▸ PROBLEM TO SOLVE
Could you copy the data that follows exactly as written, but drop the pictures?

DATA TO PROCESS: Begin

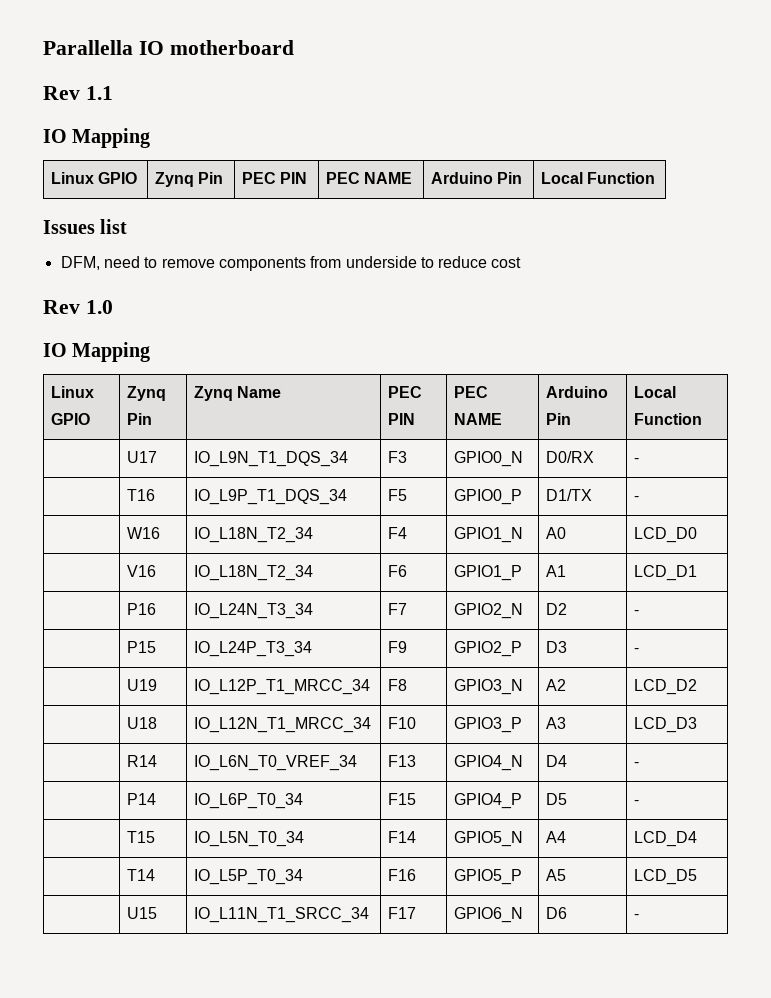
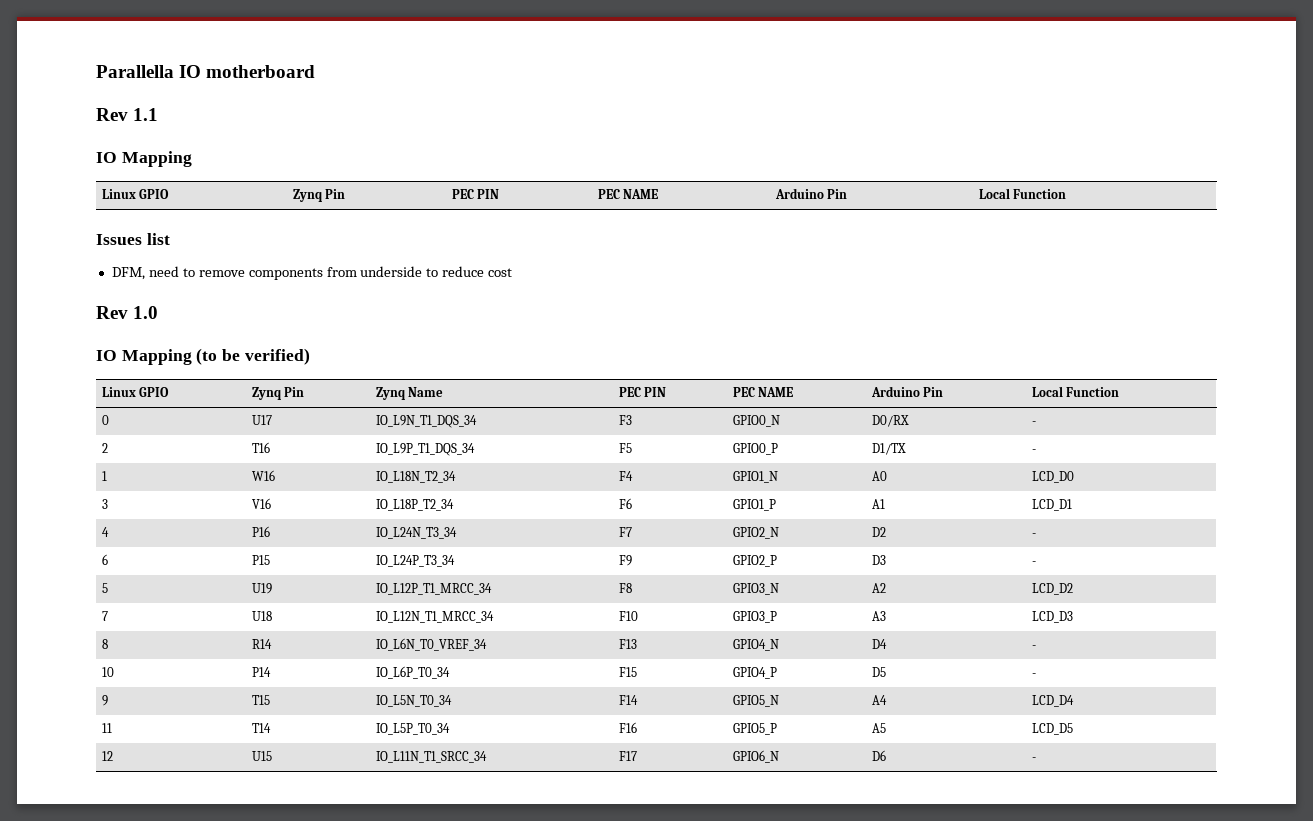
(151, 352) none -> [196,348,310,365] (to be verified)
(703, 419) none -> [101,415,109,425] 0
(640, 460) none -> [101,443,108,453] 2
(640, 498) none -> [101,471,107,481] 1
(698, 535) none -> [101,499,108,509] 3
[194,565,314,581] IO_L18N_T2_34 -> [375,499,454,511] IO_L18P_T2_34
(698, 573) none -> [101,527,109,537] 4
(640, 612) none -> [101,554,108,565] 6
(640, 650) none -> [101,583,108,593] 5
(698, 687) none -> [101,611,108,621] 7
(698, 725) none -> [101,639,108,649] 8
(640, 764) none -> [101,667,114,677] 10
(640, 802) none -> [101,695,108,706] 9
(698, 839) none -> [101,723,112,733] 11
(698, 877) none -> [101,751,113,761] 12

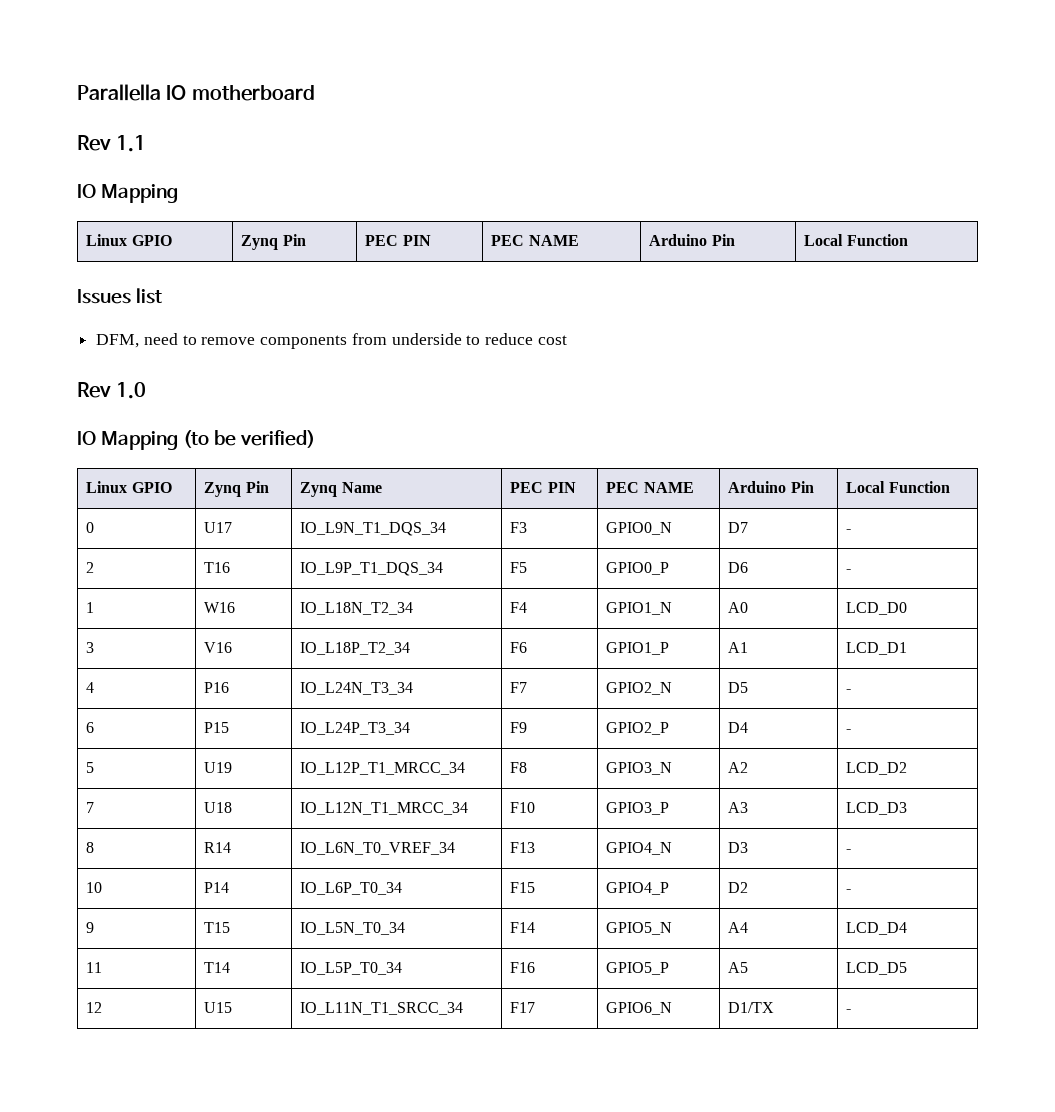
[871,415,909,427] D0/RX -> [728,522,749,533] D7
[871,443,906,455] D1/TX -> [728,562,749,573] D6
[871,527,886,537] D2 -> [728,682,749,693] D5
[871,555,886,565] D3 -> [728,722,749,733] D4
[871,639,887,649] D4 -> [728,842,749,853] D3
[871,667,886,677] D5 -> [728,882,749,893] D2
[871,750,886,761] D6 -> [728,1002,775,1013] D1/TX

DATA TO PROCESS: End

▸ THE COMPLETED TASK
(151, 352) none -> [196,348,310,365] (to be verified)
(703, 419) none -> [101,415,109,425] 0
(640, 460) none -> [101,443,108,453] 2
(640, 498) none -> [101,471,107,481] 1
(698, 535) none -> [101,499,108,509] 3
[194,565,314,581] IO_L18N_T2_34 -> [375,499,454,511] IO_L18P_T2_34
(698, 573) none -> [101,527,109,537] 4
(640, 612) none -> [101,554,108,565] 6
(640, 650) none -> [101,583,108,593] 5
(698, 687) none -> [101,611,108,621] 7
(698, 725) none -> [101,639,108,649] 8
(640, 764) none -> [101,667,114,677] 10
(640, 802) none -> [101,695,108,706] 9
(698, 839) none -> [101,723,112,733] 11
(698, 877) none -> [101,751,113,761] 12

[871,415,909,427] D0/RX -> [728,522,749,533] D7
[871,443,906,455] D1/TX -> [728,562,749,573] D6
[871,527,886,537] D2 -> [728,682,749,693] D5
[871,555,886,565] D3 -> [728,722,749,733] D4
[871,639,887,649] D4 -> [728,842,749,853] D3
[871,667,886,677] D5 -> [728,882,749,893] D2
[871,750,886,761] D6 -> [728,1002,775,1013] D1/TX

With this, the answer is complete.